> [Extracted entries]
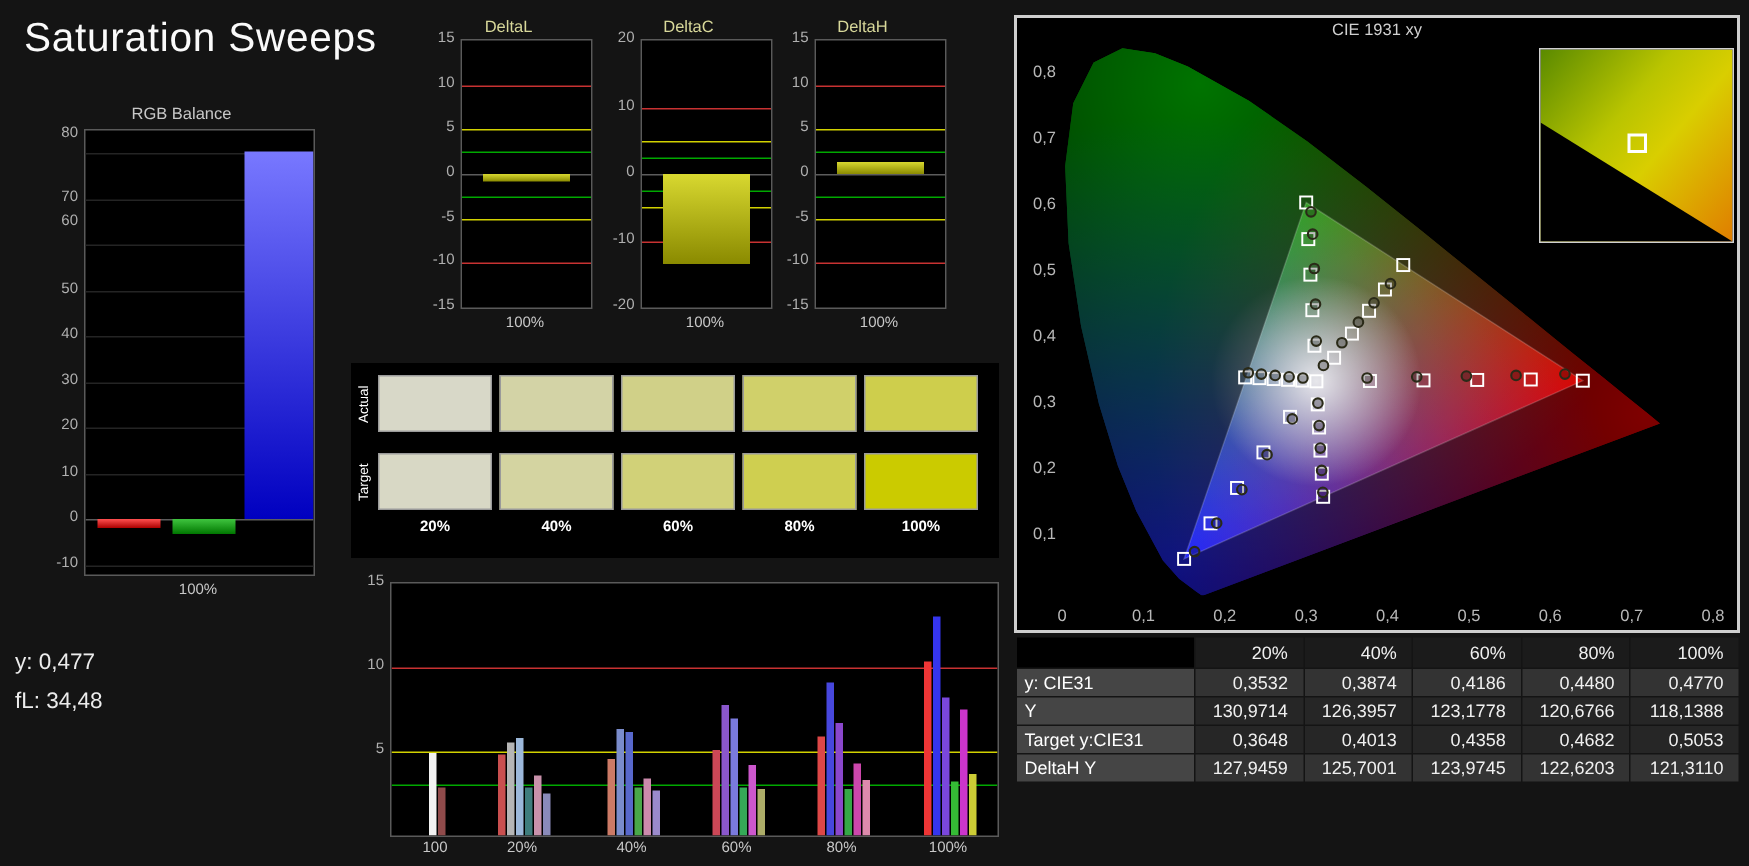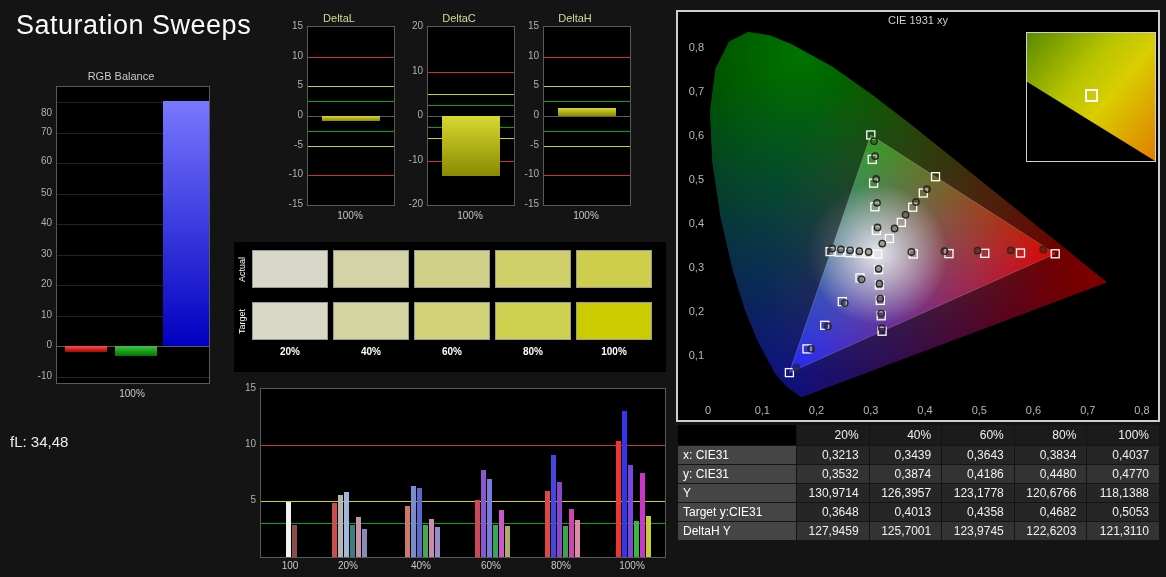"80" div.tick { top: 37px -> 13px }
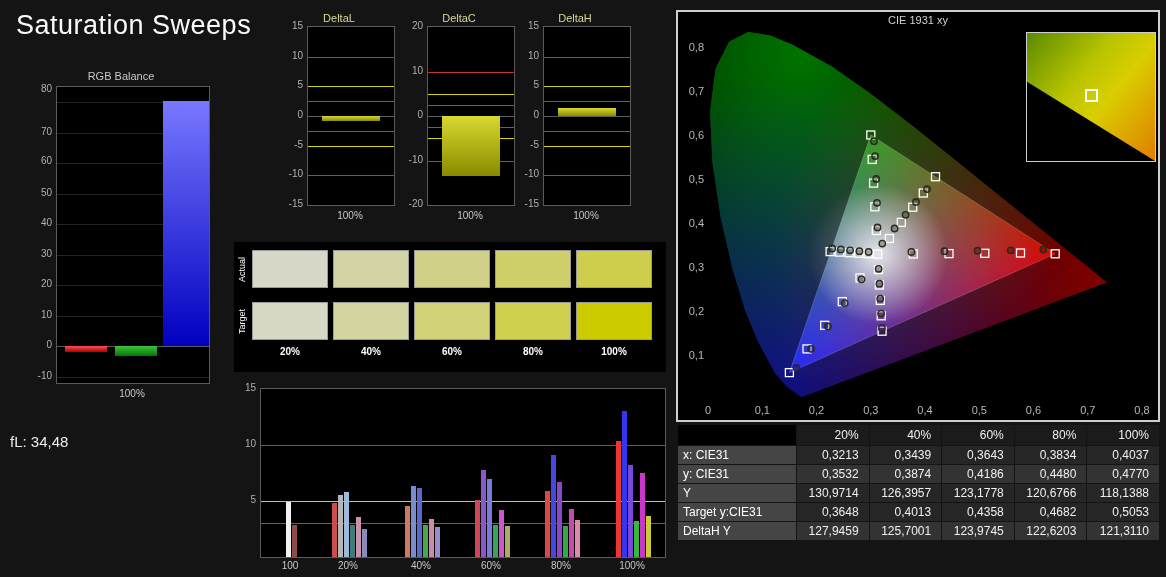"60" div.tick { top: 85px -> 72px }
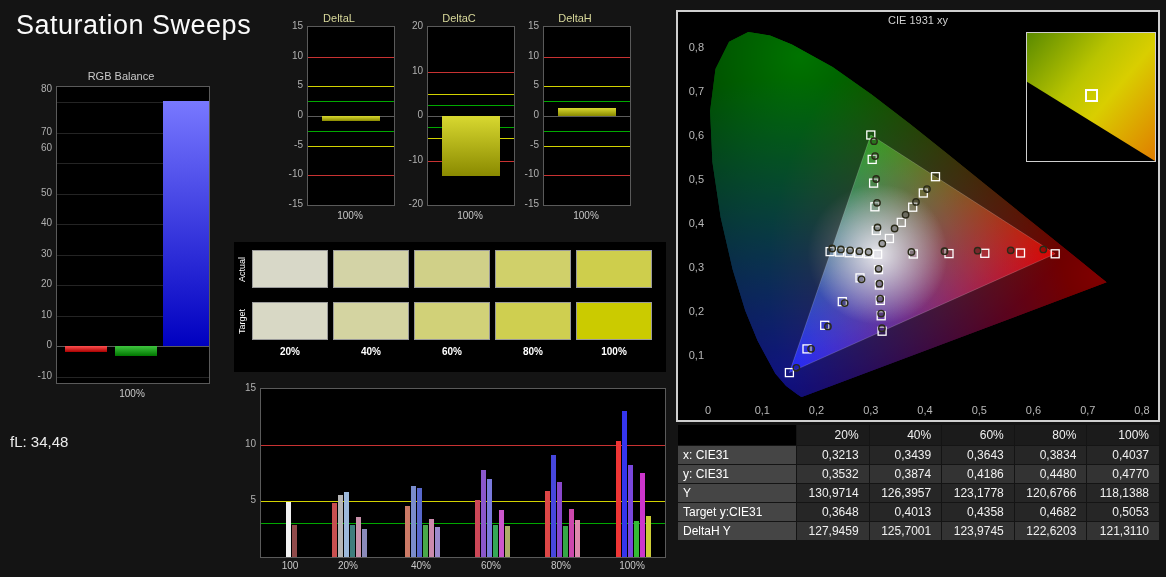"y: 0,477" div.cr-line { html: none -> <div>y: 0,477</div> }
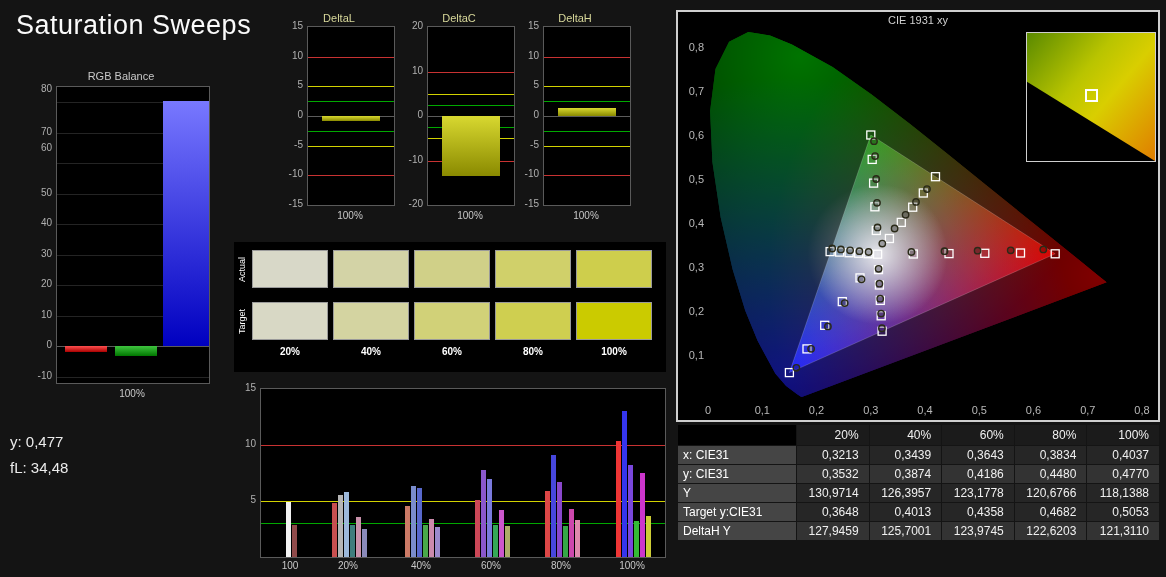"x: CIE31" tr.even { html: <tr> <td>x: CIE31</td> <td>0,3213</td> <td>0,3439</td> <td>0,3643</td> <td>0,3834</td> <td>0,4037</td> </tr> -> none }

--

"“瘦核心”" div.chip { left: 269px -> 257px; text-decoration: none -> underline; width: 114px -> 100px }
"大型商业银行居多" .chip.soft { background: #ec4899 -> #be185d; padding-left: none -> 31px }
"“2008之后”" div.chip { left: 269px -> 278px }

> [The task] Exact copy, pictures excluded: from the line with "top: 85px ->" up to and including the line with "<tr> <td>x: CIE31</td>" in the data above.

> [Response area]
"60" div.tick { top: 85px -> 72px }
"y: 0,477" div.cr-line { html: none -> <div>y: 0,477</div> }
"x: CIE31" tr.even { html: <tr> <td>x: CIE31</td> <td>0,3213</td> <td>0,3439</td> <td>0,3643</td> <td>0,3834</td> <td>0,4037</td> </tr> -> none }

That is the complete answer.